Very early, while still dark, he arose and went off to the wilds to pray.

Mark 1:35

Seeker,
When have you been awakened to the magnificence of morning?

Despite a limited apprehension
of the native tongue and tribal ways
of Amazonian villagers

who had home-schooled
me with stories
of the forest,

one astounding awakening
they introduced
was the soaking swirl of misty dawning.

Across decades of foggy memory
I can yet recall cool condensation
and shivering wakefulness

as I waded, chest-deep,
through a density of drawn down cloud,
leaving empty eddies in my wake.

It came as no surprise
to learn
that one of their prevalent images

for Inapprehensible Pervasive Presence,
is the sodden saturation
of heavy morning dew.

Now, looking through the slanting light of the morning window
toward the mountain presence of everything that can be
what urgency calls you to your one love?

David Whyte, What to Remember When Waking

For sure there are diaphanous moments,
trying or translucent times
and special secret places,

where dimensions worn bare
and drowsy vulnerability
let imagination loose

to ruffle perception,
and unmask illusions
of what we believe we already understand.

Cold and shaking
through pain and passion
or tingling with exhilaration,

every shrouded form,
bathed in diffused light,
appears unmoored, shifting and drifting.

Ten times a day something happens to me like this – some strengthening throb of amazement – some good sweet empathic ping and swell.
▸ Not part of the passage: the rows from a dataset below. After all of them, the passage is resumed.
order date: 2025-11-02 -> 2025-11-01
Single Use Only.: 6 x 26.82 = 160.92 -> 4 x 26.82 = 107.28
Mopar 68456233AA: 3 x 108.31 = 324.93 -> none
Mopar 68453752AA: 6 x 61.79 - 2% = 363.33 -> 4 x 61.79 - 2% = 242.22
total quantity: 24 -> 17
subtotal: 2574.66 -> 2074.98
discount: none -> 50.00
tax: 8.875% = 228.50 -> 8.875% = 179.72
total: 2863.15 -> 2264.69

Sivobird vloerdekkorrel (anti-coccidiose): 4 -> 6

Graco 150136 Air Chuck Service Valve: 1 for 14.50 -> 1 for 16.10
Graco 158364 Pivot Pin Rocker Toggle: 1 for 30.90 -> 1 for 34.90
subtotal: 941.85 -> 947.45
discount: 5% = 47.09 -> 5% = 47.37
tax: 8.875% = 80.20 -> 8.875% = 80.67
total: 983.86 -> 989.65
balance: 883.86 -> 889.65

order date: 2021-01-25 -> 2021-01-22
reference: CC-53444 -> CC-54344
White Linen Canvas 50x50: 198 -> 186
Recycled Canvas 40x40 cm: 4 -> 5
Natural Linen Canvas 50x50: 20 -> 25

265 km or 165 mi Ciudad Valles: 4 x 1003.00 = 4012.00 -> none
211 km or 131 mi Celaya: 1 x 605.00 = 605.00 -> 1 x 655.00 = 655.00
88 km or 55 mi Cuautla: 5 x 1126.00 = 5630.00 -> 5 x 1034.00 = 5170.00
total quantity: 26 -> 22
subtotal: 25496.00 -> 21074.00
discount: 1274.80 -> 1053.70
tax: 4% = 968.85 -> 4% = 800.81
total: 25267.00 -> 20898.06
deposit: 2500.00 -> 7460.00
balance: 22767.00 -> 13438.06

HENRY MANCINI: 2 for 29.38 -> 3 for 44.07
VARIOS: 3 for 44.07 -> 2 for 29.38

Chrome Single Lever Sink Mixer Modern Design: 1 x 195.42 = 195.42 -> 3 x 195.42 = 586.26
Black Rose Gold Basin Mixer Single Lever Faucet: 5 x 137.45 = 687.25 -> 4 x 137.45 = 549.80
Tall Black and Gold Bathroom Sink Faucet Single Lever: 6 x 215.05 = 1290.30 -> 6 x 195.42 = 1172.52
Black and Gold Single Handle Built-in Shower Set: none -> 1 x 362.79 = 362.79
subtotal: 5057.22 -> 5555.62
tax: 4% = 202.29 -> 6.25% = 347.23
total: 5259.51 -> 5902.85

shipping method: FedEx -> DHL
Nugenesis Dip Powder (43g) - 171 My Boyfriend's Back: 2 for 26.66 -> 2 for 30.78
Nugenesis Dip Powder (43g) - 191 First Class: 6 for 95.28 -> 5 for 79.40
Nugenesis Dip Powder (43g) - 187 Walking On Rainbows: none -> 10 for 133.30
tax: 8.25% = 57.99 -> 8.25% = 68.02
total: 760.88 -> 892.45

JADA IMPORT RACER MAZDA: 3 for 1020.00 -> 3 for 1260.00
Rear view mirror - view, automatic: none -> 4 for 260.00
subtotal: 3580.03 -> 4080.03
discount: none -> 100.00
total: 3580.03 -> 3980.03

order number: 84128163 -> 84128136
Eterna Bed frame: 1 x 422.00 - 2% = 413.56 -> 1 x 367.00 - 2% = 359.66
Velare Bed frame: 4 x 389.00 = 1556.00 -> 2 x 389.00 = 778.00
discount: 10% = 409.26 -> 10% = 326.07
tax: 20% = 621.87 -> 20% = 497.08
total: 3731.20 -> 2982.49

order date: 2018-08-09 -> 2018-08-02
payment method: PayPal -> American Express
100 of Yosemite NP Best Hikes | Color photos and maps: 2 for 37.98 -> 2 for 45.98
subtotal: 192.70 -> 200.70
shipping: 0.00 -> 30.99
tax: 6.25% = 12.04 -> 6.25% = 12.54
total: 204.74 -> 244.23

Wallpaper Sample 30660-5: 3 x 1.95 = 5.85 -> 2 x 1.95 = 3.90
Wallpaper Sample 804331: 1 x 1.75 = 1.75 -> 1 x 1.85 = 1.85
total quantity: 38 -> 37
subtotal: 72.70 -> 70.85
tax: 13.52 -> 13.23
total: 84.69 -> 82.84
This is the first, the wildest and the wisest thing I know: that the soul exists and is built entirely out of attentiveness.

Mary Oliver

Now have we entered
wonderland,
where insight overrides oversight

and a diminished field of view
invokes visionary awareness we call astonishment
to untap the wisdom flow of “wonderstanding.”

Time stands still in the presence of the mystical now.

Dorothee Soelle

For any willing to be wakened
as well those disturbed, troubled
and restless souls,

morning breaks through
dark isolation and degrees of separation
to illumine unseen filaments of connection.

As dewdrops decorate webwork,
mystic stirrings reveal the reverberation
of every trembling, pained or grateful gasp.

Mindfully Misted
Sky sheds her sorrow
as heavy dew condenses
in wakeful soaking.

Joe Grant, Scratchings

In my wooded hermitage
I am enticed out by treetop messengers
who call up the sun.

Speechless and quivering
I stand and stare,
wreathed in the gilded moistness of morning.

Facing a daily deluge
of delight and despair
and a world in sore disrepair,

may you meet the fresh day with peeled heart,
ready to be roused, rebaptized,
and doused in the dewy breath of life,

joe

Available here

Scratchings is so much more than a collection of poetry and reflective verse. It is eye-opener, mindfulness-maker, veil-lifter, kinship-keeper. It is a portal into the sacred arising through the ordinary, an entryway into the soul-full-ness of every single thing. Joe’s in-sight and perception not only show us, they teach us: scratch the surface of any single thing and, indeed, you’ll find it lit from within; only “pay dues of attention” to any experience and you’ll find burning bushes at every turn. If you’re wanting a quick read, opt for a different book; if you want to linger with life and swim out into mystery, let Scratchings be your companion.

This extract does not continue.